**EXERCISE:**
Go to the line containing "total: 8662.42 -> 8791.92" and retype it and every later line exactly as written, up to the last line of the entries. Keep pictures out.

Data excerpts:
==================================================

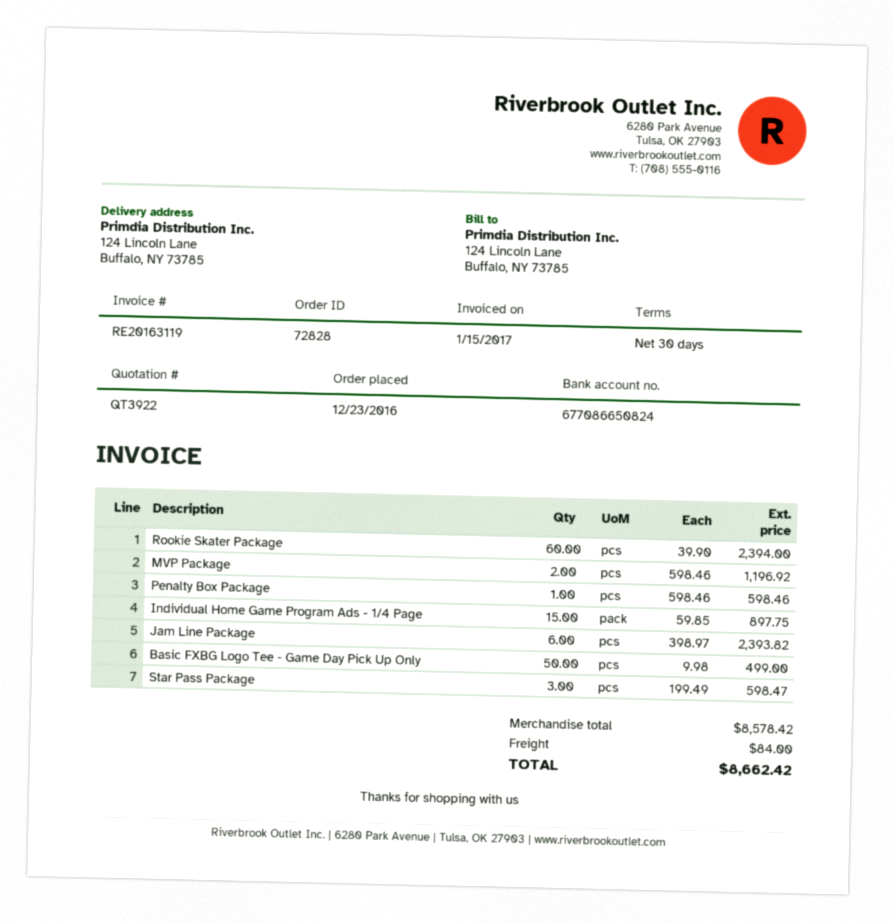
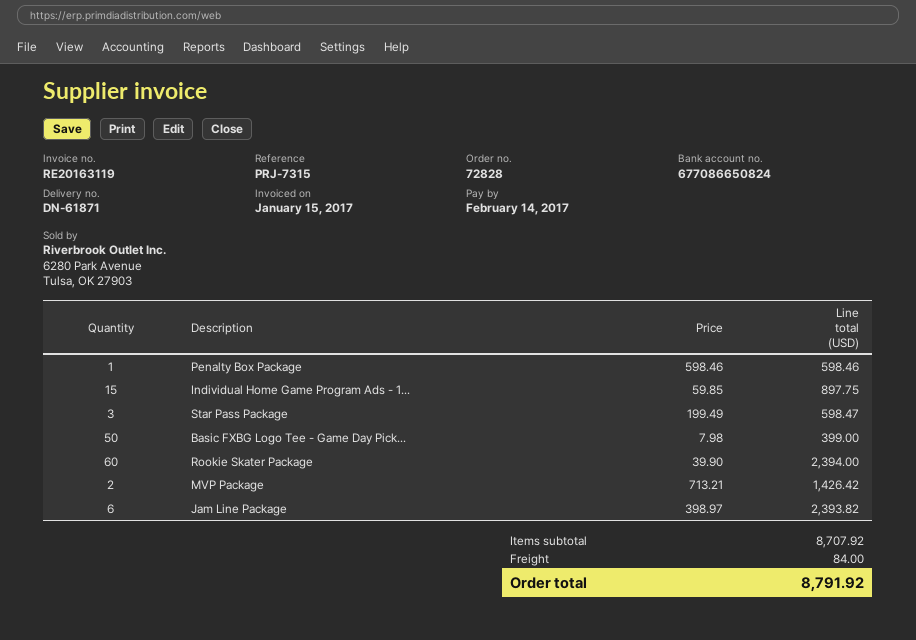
MVP Package: 2 x 598.46 = 1196.92 -> 2 x 713.21 = 1426.42
Basic FXBG Logo Tee - Game Day Pick Up Only: 50 x 9.98 = 499.00 -> 50 x 7.98 = 399.00
subtotal: 8578.42 -> 8707.92
total: 8662.42 -> 8791.92

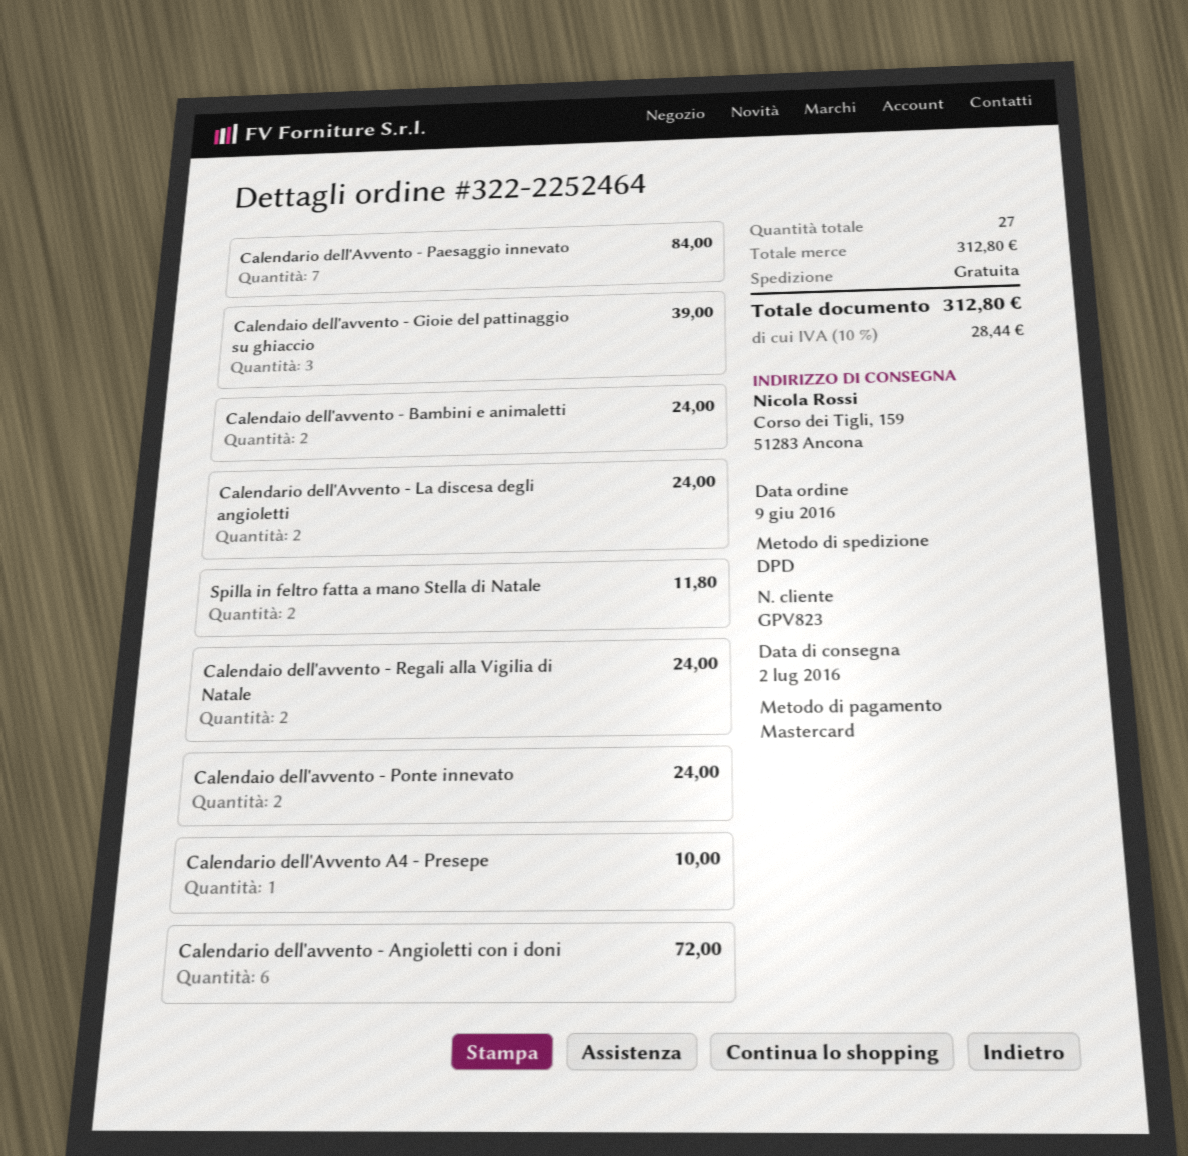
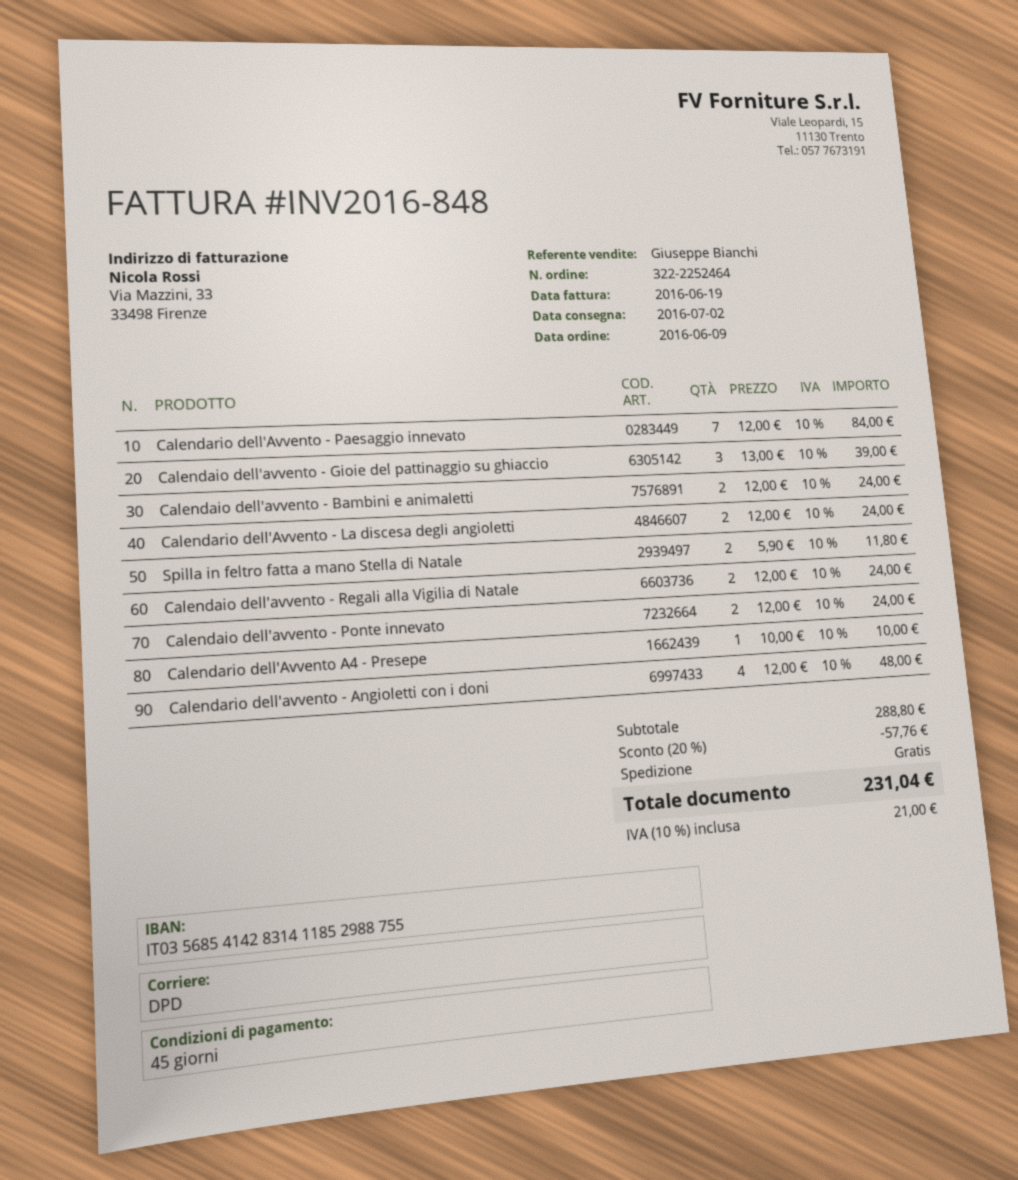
Calendario dell'avvento - Angioletti con i doni: 6 for 72.00 -> 4 for 48.00
subtotal: 312.80 -> 288.80
discount: none -> 20% = 57.76
tax: 10% = 28.44 -> 10% = 21.00
total: 312.80 -> 231.04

==================================================

**SOLVED EXERCISE:**
total: 8662.42 -> 8791.92

Calendario dell'avvento - Angioletti con i doni: 6 for 72.00 -> 4 for 48.00
subtotal: 312.80 -> 288.80
discount: none -> 20% = 57.76
tax: 10% = 28.44 -> 10% = 21.00
total: 312.80 -> 231.04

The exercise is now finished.